▸ What is required
The expected output is the data itself, duplicated in full.

▸ Records provided
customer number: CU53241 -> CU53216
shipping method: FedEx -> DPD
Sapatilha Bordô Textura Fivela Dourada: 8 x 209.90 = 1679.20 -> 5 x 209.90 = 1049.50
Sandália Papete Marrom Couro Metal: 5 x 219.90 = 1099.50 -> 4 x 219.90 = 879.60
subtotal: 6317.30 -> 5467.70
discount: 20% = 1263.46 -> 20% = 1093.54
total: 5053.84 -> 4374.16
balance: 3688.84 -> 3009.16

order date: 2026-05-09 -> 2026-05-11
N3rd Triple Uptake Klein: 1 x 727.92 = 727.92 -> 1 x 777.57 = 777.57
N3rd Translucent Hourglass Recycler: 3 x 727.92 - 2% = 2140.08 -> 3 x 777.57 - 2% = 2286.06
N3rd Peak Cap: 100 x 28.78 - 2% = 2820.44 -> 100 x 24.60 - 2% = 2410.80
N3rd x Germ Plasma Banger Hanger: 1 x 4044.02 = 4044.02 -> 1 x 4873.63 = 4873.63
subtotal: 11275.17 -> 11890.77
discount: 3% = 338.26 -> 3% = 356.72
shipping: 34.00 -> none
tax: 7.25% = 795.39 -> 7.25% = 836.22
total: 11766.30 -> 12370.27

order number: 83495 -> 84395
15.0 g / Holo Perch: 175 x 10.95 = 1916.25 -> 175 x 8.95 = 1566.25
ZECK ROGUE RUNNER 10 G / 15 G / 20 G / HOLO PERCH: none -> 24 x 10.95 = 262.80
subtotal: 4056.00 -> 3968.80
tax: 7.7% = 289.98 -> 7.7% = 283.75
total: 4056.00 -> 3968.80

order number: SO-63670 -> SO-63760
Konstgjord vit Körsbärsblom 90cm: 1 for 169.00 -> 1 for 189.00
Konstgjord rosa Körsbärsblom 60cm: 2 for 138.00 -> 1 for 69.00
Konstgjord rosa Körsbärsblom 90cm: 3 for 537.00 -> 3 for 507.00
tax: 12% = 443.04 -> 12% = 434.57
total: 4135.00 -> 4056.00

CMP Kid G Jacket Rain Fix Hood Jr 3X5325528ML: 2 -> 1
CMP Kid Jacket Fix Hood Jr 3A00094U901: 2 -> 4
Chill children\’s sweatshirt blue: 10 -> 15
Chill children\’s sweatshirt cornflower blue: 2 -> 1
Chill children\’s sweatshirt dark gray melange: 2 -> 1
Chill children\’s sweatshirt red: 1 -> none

▸ Exercise answer
customer number: CU53241 -> CU53216
shipping method: FedEx -> DPD
Sapatilha Bordô Textura Fivela Dourada: 8 x 209.90 = 1679.20 -> 5 x 209.90 = 1049.50
Sandália Papete Marrom Couro Metal: 5 x 219.90 = 1099.50 -> 4 x 219.90 = 879.60
subtotal: 6317.30 -> 5467.70
discount: 20% = 1263.46 -> 20% = 1093.54
total: 5053.84 -> 4374.16
balance: 3688.84 -> 3009.16

order date: 2026-05-09 -> 2026-05-11
N3rd Triple Uptake Klein: 1 x 727.92 = 727.92 -> 1 x 777.57 = 777.57
N3rd Translucent Hourglass Recycler: 3 x 727.92 - 2% = 2140.08 -> 3 x 777.57 - 2% = 2286.06
N3rd Peak Cap: 100 x 28.78 - 2% = 2820.44 -> 100 x 24.60 - 2% = 2410.80
N3rd x Germ Plasma Banger Hanger: 1 x 4044.02 = 4044.02 -> 1 x 4873.63 = 4873.63
subtotal: 11275.17 -> 11890.77
discount: 3% = 338.26 -> 3% = 356.72
shipping: 34.00 -> none
tax: 7.25% = 795.39 -> 7.25% = 836.22
total: 11766.30 -> 12370.27

order number: 83495 -> 84395
15.0 g / Holo Perch: 175 x 10.95 = 1916.25 -> 175 x 8.95 = 1566.25
ZECK ROGUE RUNNER 10 G / 15 G / 20 G / HOLO PERCH: none -> 24 x 10.95 = 262.80
subtotal: 4056.00 -> 3968.80
tax: 7.7% = 289.98 -> 7.7% = 283.75
total: 4056.00 -> 3968.80

order number: SO-63670 -> SO-63760
Konstgjord vit Körsbärsblom 90cm: 1 for 169.00 -> 1 for 189.00
Konstgjord rosa Körsbärsblom 60cm: 2 for 138.00 -> 1 for 69.00
Konstgjord rosa Körsbärsblom 90cm: 3 for 537.00 -> 3 for 507.00
tax: 12% = 443.04 -> 12% = 434.57
total: 4135.00 -> 4056.00

CMP Kid G Jacket Rain Fix Hood Jr 3X5325528ML: 2 -> 1
CMP Kid Jacket Fix Hood Jr 3A00094U901: 2 -> 4
Chill children\’s sweatshirt blue: 10 -> 15
Chill children\’s sweatshirt cornflower blue: 2 -> 1
Chill children\’s sweatshirt dark gray melange: 2 -> 1
Chill children\’s sweatshirt red: 1 -> none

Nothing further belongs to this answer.